基于复杂网络的地铁深基坑施工地表沉降风险分布及演化研究

蒋双南

摘  要

近年来，我国地铁投资建设得到迅速发展，地下车站的深基坑工程体量巨大。作为一项综合性很强的工程，地铁车站深基坑工程在施工中对基坑及周边地表、建筑物安全性进行风险评价的传统方法存在诸多不足和缺陷。在这种情况下，如何利用地铁车站基坑地表系统大量的监测数据，对深基坑从时间与空间两方面进行动态的安全风险评估，成为地铁车站基坑施工信息化及安全管理急需解决的重要问题。

本文以复杂网络理论为基础，以地铁车站深基坑地表系统为对象，分析与提出了一套基于深基坑地表系统监测数据，建立深基坑地表系统时空复杂网络模型，并定量评价深基坑系统风险及其时空演化的方法。最后基于武汉市某地铁车站深基坑工程及险情案例进行有效性与进步性的实证。

首先本文分析指出了对深基坑复杂系统风险进行有效量化评价的难点以及复杂网络理论的可行性。作为一个高度抽象的复杂系统，复杂网络模型提供了一种能描述真实系统内微观基本单元到宏观复杂结构及时空演化的方法。深基坑地表系统内的监测点及其相关关系可构成复杂网络模型，以抽象模拟深基坑施工与基坑、周边地表、建筑物多因素的关联关系，并量化深基坑复杂系统内多个元素对系统整体安全的影响，使定量、动态研究深基坑复杂系统的风险及其演化具有可行性。

其次本文基于深基坑现场监测点的实测数据建立了反映深基坑地表沉降系统的复杂网络模型。为了解决时序数据存在的时间上的不连续与噪音问题。本文运用插值法与小波分析方法对监测时序数列进行预处理，通过对数据进行补全与去噪实现了从数据到信息的转换与对施工监测数据的深入挖掘。本文基于相关系数法将时序数据转化为相关矩阵，初步建立复杂网络模型。出于对模型优化和关键信息提取的目的，本研究利用阈值法将原始相关矩阵转化为邻接矩阵，做出优化后的深基坑系统静态模型。

为了实现深基坑复杂网络模型随施工进程的动态演化，本研究利用时间观察窗口对施工全过程的时序数据进行划分，分别构建不同时间窗口下的网络模型，然后基于复杂网络模型的拓扑参数建立风险评价指标，其中基于介数中心性从空间视角量化地表沉降风险及其分布情况；基于网络结构熵的量化从时间视角量化深基坑系统整体风险，并对风险在时空上的演化进行评价，实现深基坑地表系统风险分布及演化的研究。

最后本研究基于武汉市某地铁车站深基坑案例对提出的方法进行实证检验。结果表明，该方法较传统方法能更有效地利用客观监测数据，量化地铁车站深基坑施工系统风险及其时空演化，对于加强深基坑地表系统安全风险监控，从事前预警和措施防范方面增强深基坑施工的安全管理能力具有重要意义。

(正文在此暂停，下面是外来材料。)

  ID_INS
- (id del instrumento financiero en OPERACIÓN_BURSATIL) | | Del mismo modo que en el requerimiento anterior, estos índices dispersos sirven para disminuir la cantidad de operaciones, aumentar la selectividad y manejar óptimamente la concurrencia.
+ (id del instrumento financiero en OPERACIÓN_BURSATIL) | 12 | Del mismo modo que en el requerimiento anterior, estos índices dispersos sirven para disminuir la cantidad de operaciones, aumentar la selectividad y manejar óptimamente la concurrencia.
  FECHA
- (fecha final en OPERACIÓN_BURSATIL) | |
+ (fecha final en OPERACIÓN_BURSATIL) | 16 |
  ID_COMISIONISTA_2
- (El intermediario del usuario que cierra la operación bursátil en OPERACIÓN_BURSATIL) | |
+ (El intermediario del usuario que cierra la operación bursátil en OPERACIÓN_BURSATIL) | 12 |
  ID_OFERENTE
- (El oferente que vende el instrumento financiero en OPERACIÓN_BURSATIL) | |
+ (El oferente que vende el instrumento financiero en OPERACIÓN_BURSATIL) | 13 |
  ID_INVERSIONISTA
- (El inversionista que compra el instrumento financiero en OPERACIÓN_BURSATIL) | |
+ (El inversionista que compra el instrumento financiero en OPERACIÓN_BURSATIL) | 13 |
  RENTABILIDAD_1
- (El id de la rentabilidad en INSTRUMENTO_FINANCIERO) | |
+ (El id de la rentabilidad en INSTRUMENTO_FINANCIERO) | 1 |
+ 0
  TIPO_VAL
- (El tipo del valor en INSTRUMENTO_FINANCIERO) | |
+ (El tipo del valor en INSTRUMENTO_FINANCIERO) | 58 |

关键词：地铁工程、深基坑系统风险评价、时空演化、时序数据分析、复杂网络模型

Abstract

In recent years, China's metro construction has developed rapidly. The amount of the construction of deep foundation pits of underground stations is huge. As a comprehensive project, there are many defects in the old methods of risk assessment of foundation pit,surrounding surface and building safety. In this case, it is the most important problem to be solved that how to use the large number of monitoring data collected by metro station foundation pit surface monitoring system to do the dynamic risk assessment from the aspects of time and space.

This research based on the complex network theory and took the metro station deep excavation surface system as research object. The research put forward a method to build the deep foundation pit space-time complex network model based on the surface monitoring data of deep foundation pit and had a quantitative risk evaluation of deep foundation pit and its space-time evolution. Finally, the validity and advantages of the mothed were verified by the case of a metro station construction in wuhan city.

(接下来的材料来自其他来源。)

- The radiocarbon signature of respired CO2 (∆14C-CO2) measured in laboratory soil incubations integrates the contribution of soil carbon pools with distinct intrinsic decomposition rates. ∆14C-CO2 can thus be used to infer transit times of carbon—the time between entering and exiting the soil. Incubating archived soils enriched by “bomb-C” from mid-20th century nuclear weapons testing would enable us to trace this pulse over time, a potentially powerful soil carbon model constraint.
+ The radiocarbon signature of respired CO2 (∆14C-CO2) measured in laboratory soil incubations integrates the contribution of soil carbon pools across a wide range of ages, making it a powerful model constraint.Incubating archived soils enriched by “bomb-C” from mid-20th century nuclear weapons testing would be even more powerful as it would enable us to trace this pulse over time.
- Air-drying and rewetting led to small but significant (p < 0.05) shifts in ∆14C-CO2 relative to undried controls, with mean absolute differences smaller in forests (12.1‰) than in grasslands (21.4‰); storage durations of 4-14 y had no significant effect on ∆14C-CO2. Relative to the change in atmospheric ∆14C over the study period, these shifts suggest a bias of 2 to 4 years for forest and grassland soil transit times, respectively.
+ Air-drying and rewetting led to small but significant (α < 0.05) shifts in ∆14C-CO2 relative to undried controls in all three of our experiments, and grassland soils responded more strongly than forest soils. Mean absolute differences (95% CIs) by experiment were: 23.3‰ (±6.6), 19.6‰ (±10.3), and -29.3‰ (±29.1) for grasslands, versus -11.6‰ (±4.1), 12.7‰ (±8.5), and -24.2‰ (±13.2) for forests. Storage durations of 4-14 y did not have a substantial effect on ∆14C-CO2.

Firstly, the research pointed out the difficulty of quantifying the risk of deep foundation pit complex system and the feasibility of complex network theory. As a highly abstract and complex system, the complex network model provides a way to describe the micro basic unit and also the macroscopic complex structure and statistical law. Monitoring points of deep foundation pit complex system may constitute a complex network model and nodes in the model can reflect the influence between deep foundation pit, the surrounding terrain, and buildings. It can also simulate the multiple impact on the risk of overall system made by different factors. It makes the quantitative and dynamic risk study of deep foundation pit become feasible.

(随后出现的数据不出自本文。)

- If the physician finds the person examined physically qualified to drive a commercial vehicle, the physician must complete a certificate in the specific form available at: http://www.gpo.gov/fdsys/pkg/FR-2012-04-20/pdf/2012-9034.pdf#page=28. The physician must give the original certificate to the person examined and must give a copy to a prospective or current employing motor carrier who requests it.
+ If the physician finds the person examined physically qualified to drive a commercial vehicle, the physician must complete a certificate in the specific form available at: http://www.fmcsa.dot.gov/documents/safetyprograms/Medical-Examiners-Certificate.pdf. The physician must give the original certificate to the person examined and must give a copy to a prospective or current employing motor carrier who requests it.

Secondly, the complex network model of surface subsidence system of deep foundation pit is established based on the monitoring data collected by the deep foundation pit monitoring points. In order to optimize the temporal discontinuity and noise of data. The research used the interpolation method and the wavelet analysis method to have pre-treatment for monitoring data. Based on correlation coefficient method, the temporal sequence data were transformed into correlation matrix and a complex network model is established. For the purpose of model optimization and extraction of key information, this research used threshold method to transform the original correlation matrix into adjacency matrix and made the optimized complex network model of deep foundation pit system.

In order to describe the dynamic evolution of the complex network model of deep foundation pit, this research made a moving time observation window on the whole construction process of time-series data, thus built various network models under different time observation window respectively. Then based on topological parameters of complex network model the research established risk evaluation index. From the space view, the research established risk evaluation index based on the betweenness centrality to describe surface subsidence and its distribution; From the perspective of time, the research established risk evaluation index based on the network structure entropy to quantify whole risk of deep foundation pit system and evaluate the evolution of the risk.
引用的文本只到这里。